• Task details: Repeat all the records exactly, omitting pictures.

Data excerpts
-.-.-

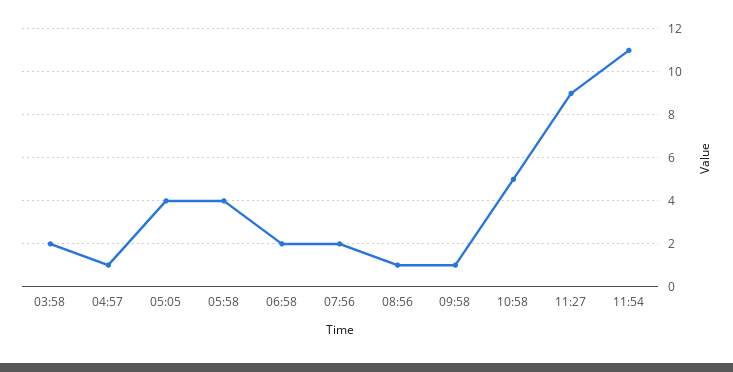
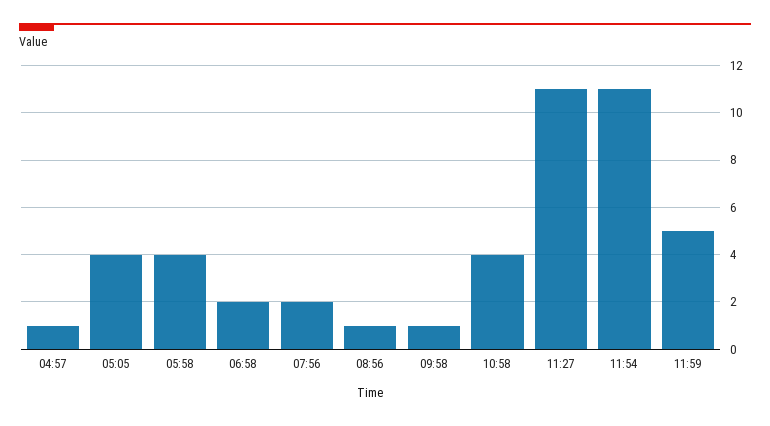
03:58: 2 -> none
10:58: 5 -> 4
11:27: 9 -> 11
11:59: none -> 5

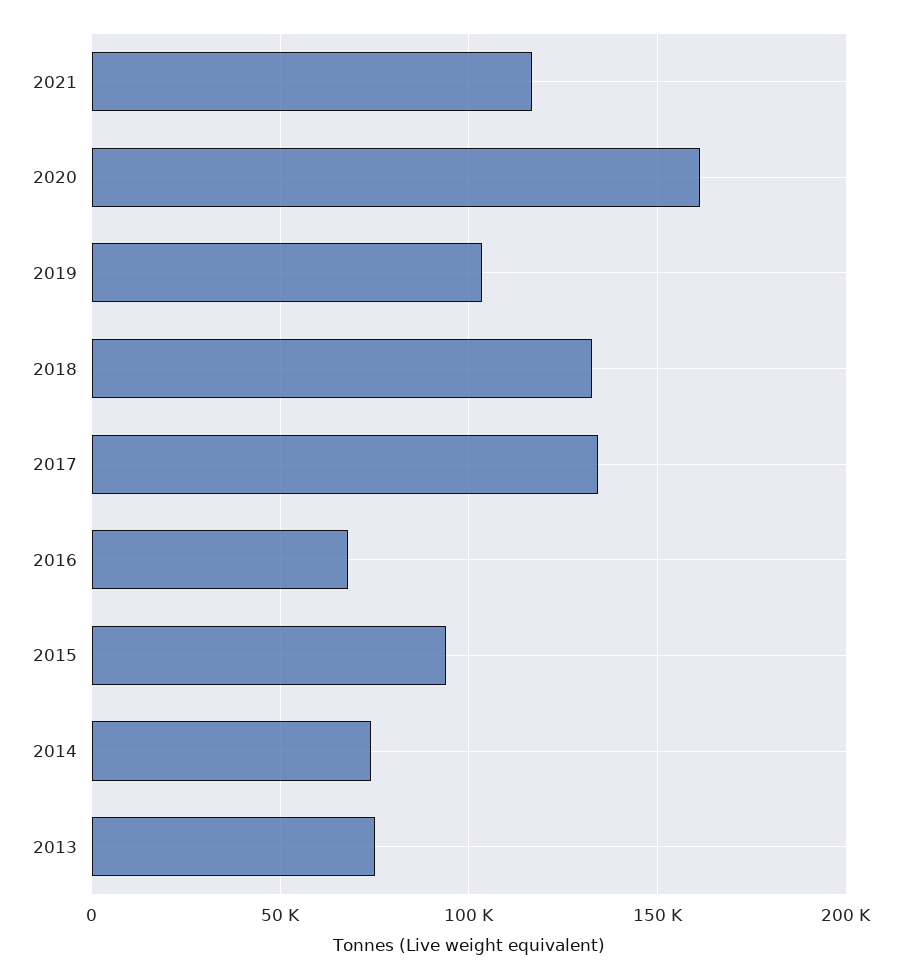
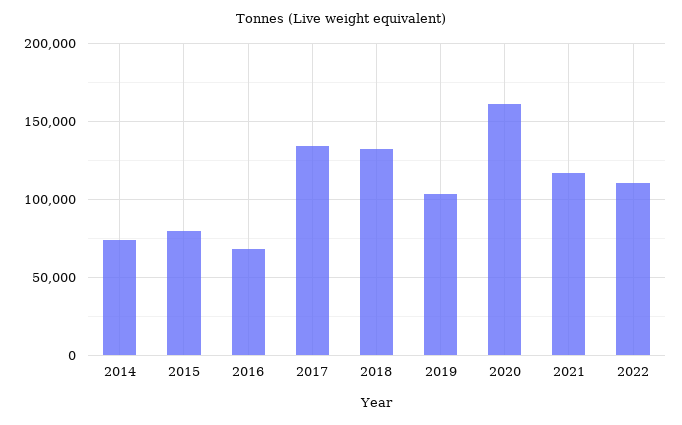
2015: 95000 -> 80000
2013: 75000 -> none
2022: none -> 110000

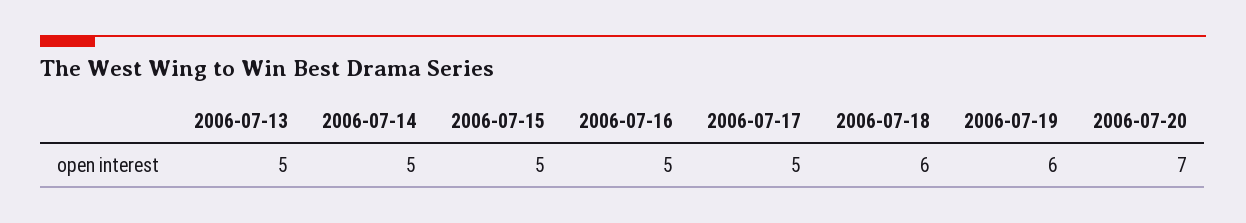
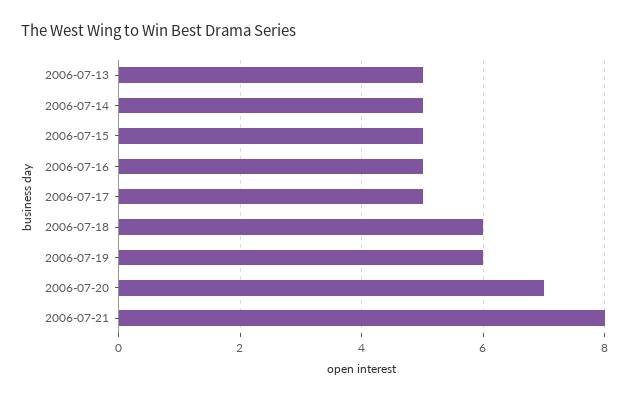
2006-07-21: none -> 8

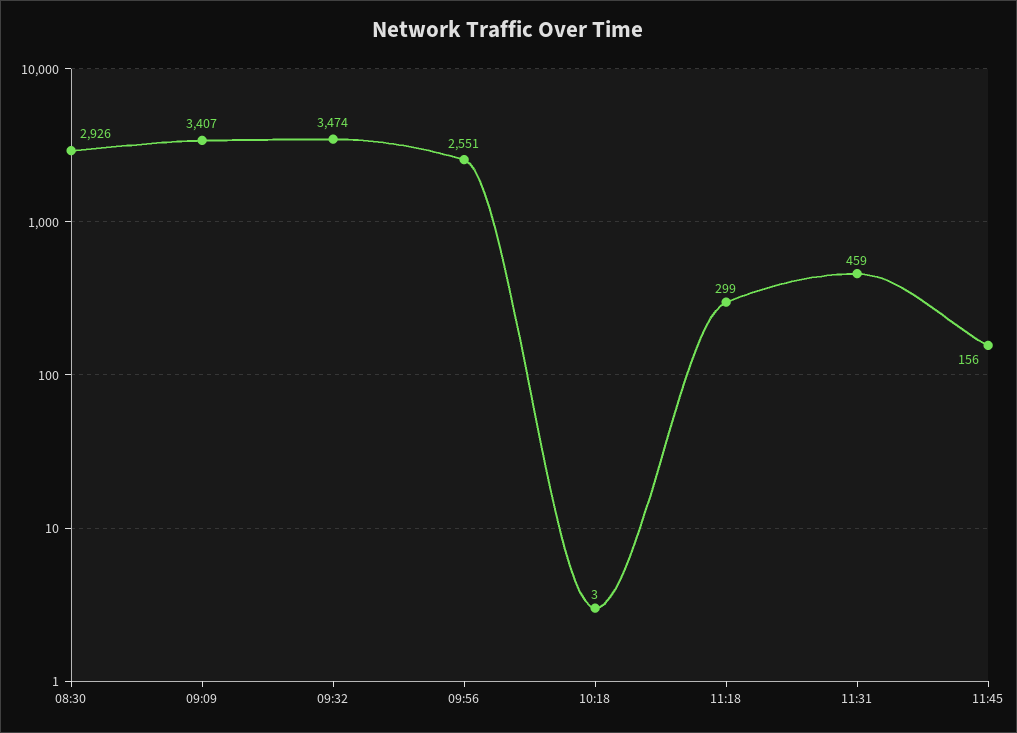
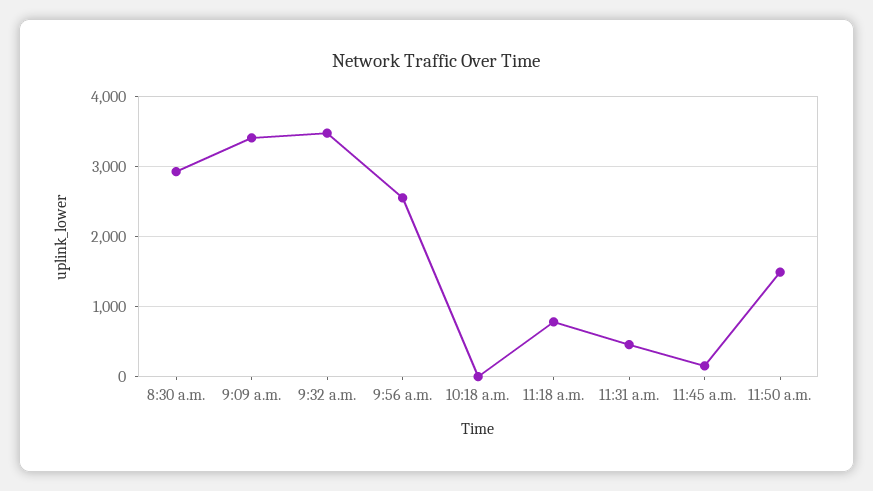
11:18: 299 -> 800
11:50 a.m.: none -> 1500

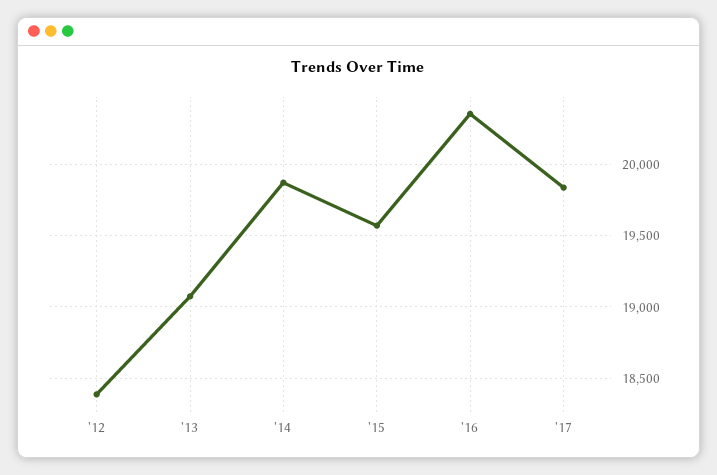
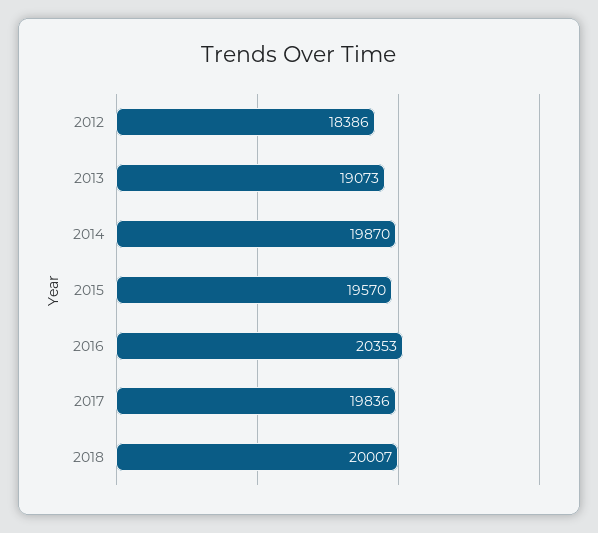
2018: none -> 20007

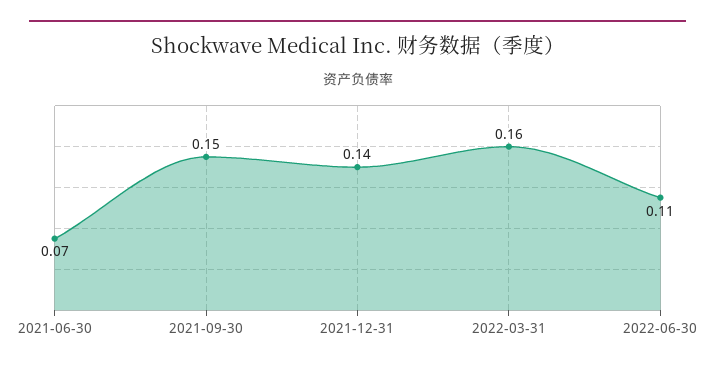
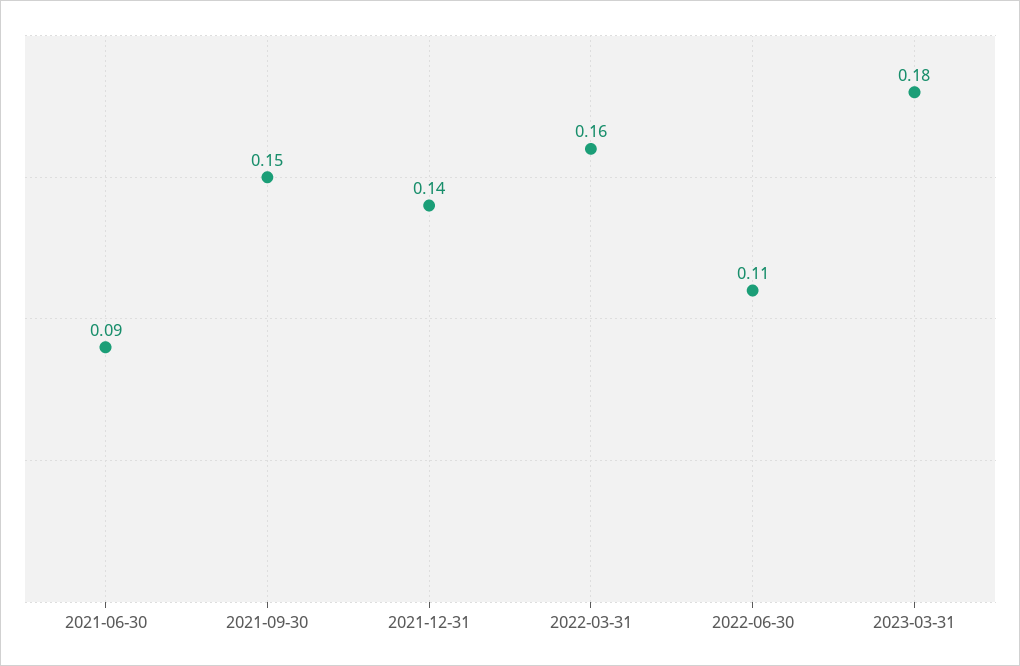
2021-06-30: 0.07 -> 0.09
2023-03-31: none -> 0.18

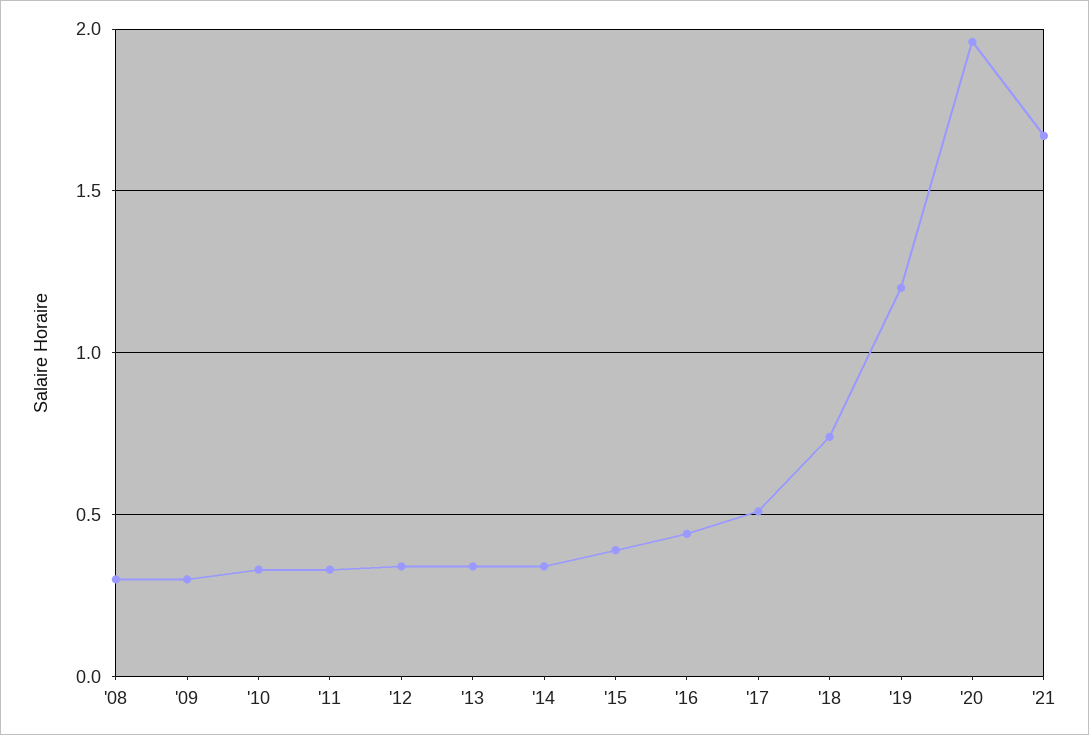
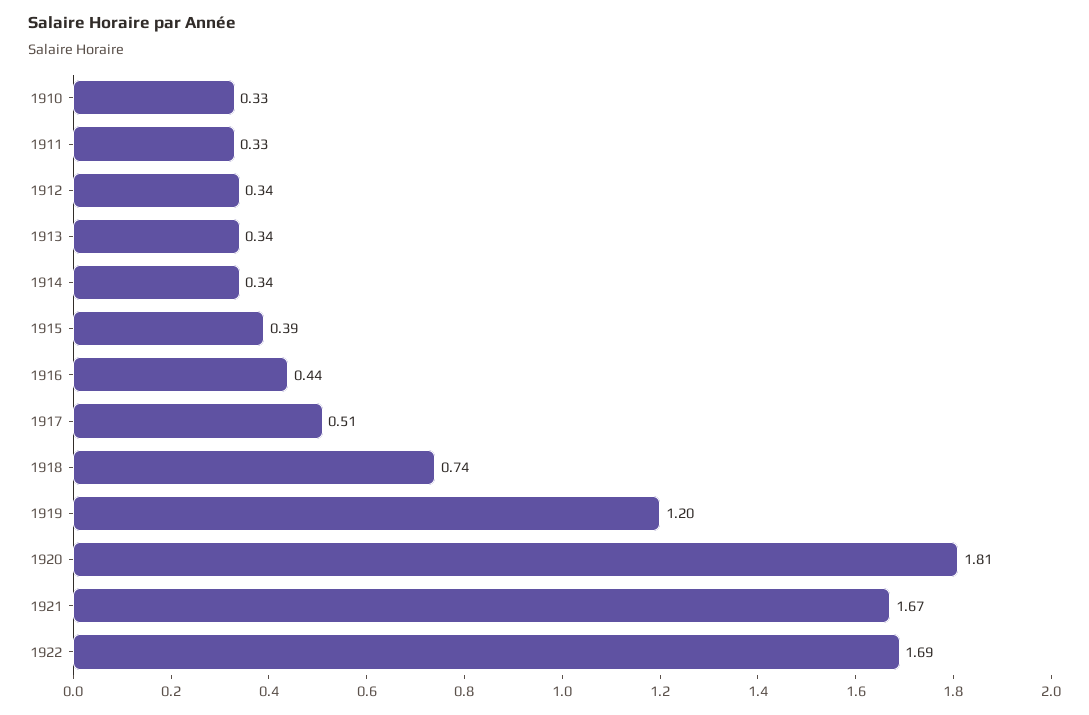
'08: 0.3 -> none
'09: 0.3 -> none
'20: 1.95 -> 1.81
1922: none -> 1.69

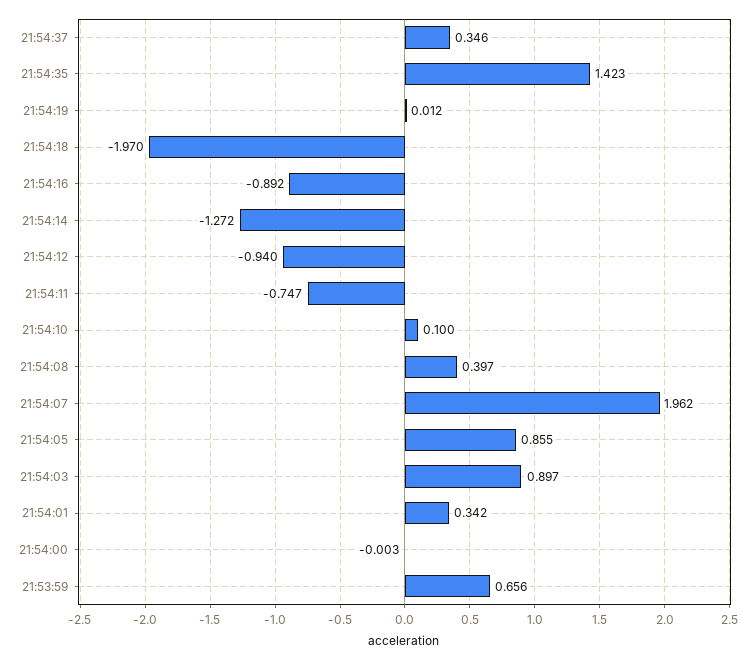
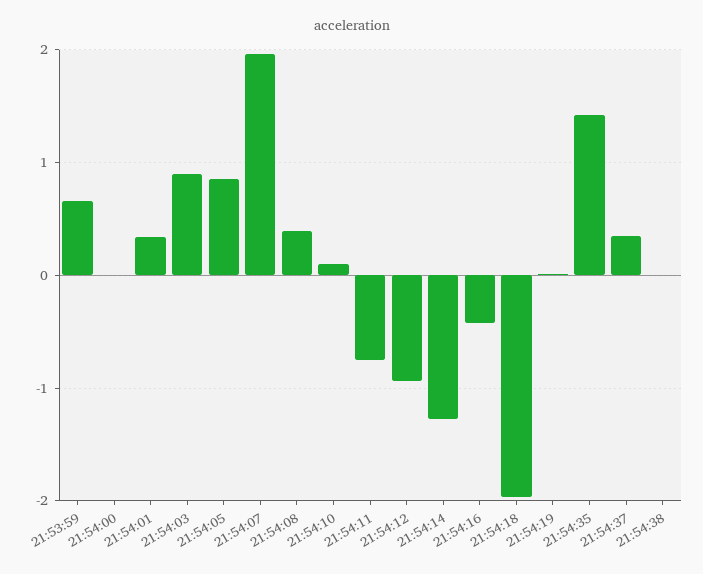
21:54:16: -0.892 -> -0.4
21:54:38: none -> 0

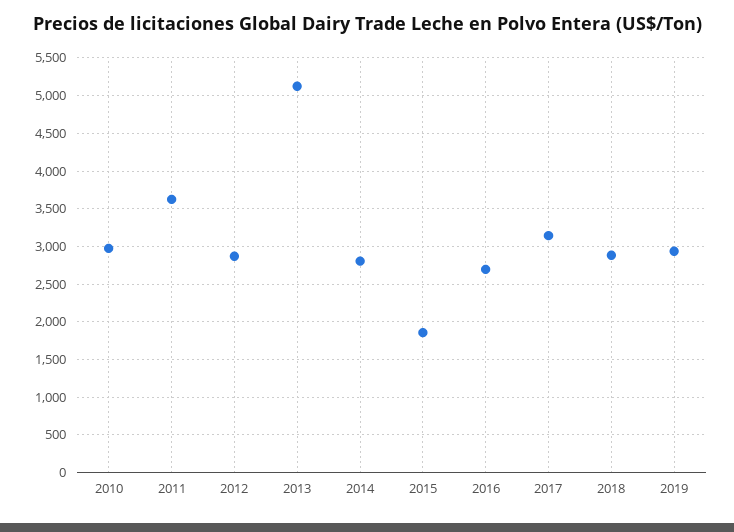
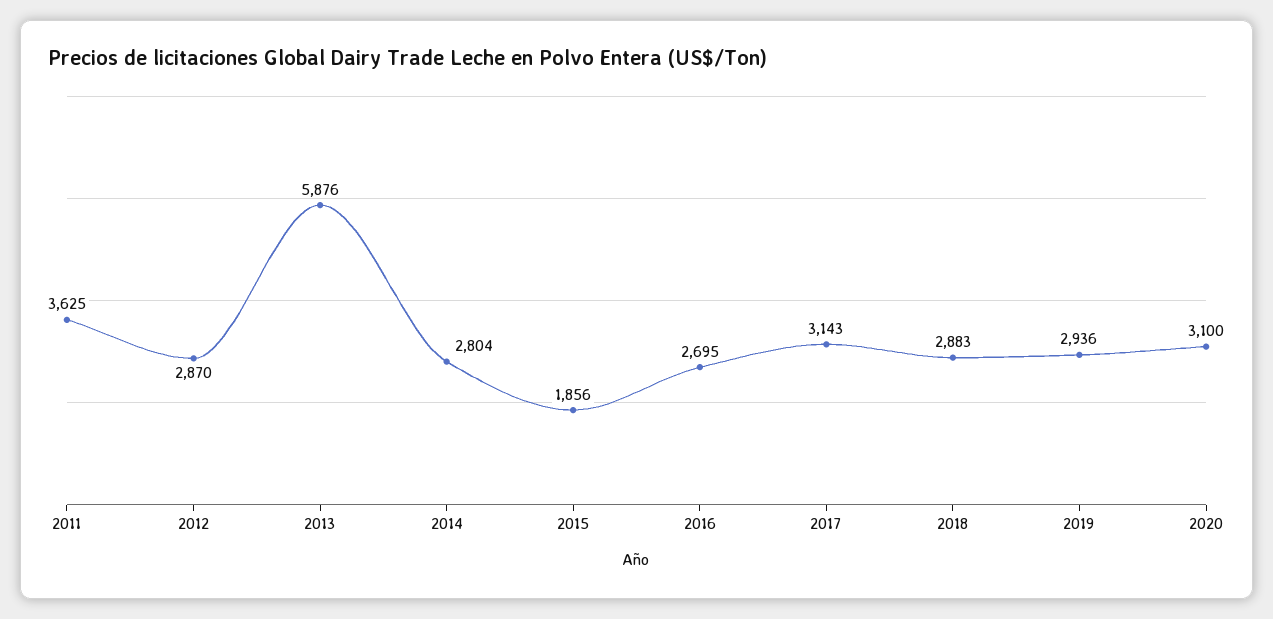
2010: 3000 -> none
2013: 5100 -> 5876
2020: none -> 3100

-.-.-

• Written reply:
03:58: 2 -> none
10:58: 5 -> 4
11:27: 9 -> 11
11:59: none -> 5

2015: 95000 -> 80000
2013: 75000 -> none
2022: none -> 110000

2006-07-21: none -> 8

11:18: 299 -> 800
11:50 a.m.: none -> 1500

2018: none -> 20007

2021-06-30: 0.07 -> 0.09
2023-03-31: none -> 0.18

'08: 0.3 -> none
'09: 0.3 -> none
'20: 1.95 -> 1.81
1922: none -> 1.69

21:54:16: -0.892 -> -0.4
21:54:38: none -> 0

2010: 3000 -> none
2013: 5100 -> 5876
2020: none -> 3100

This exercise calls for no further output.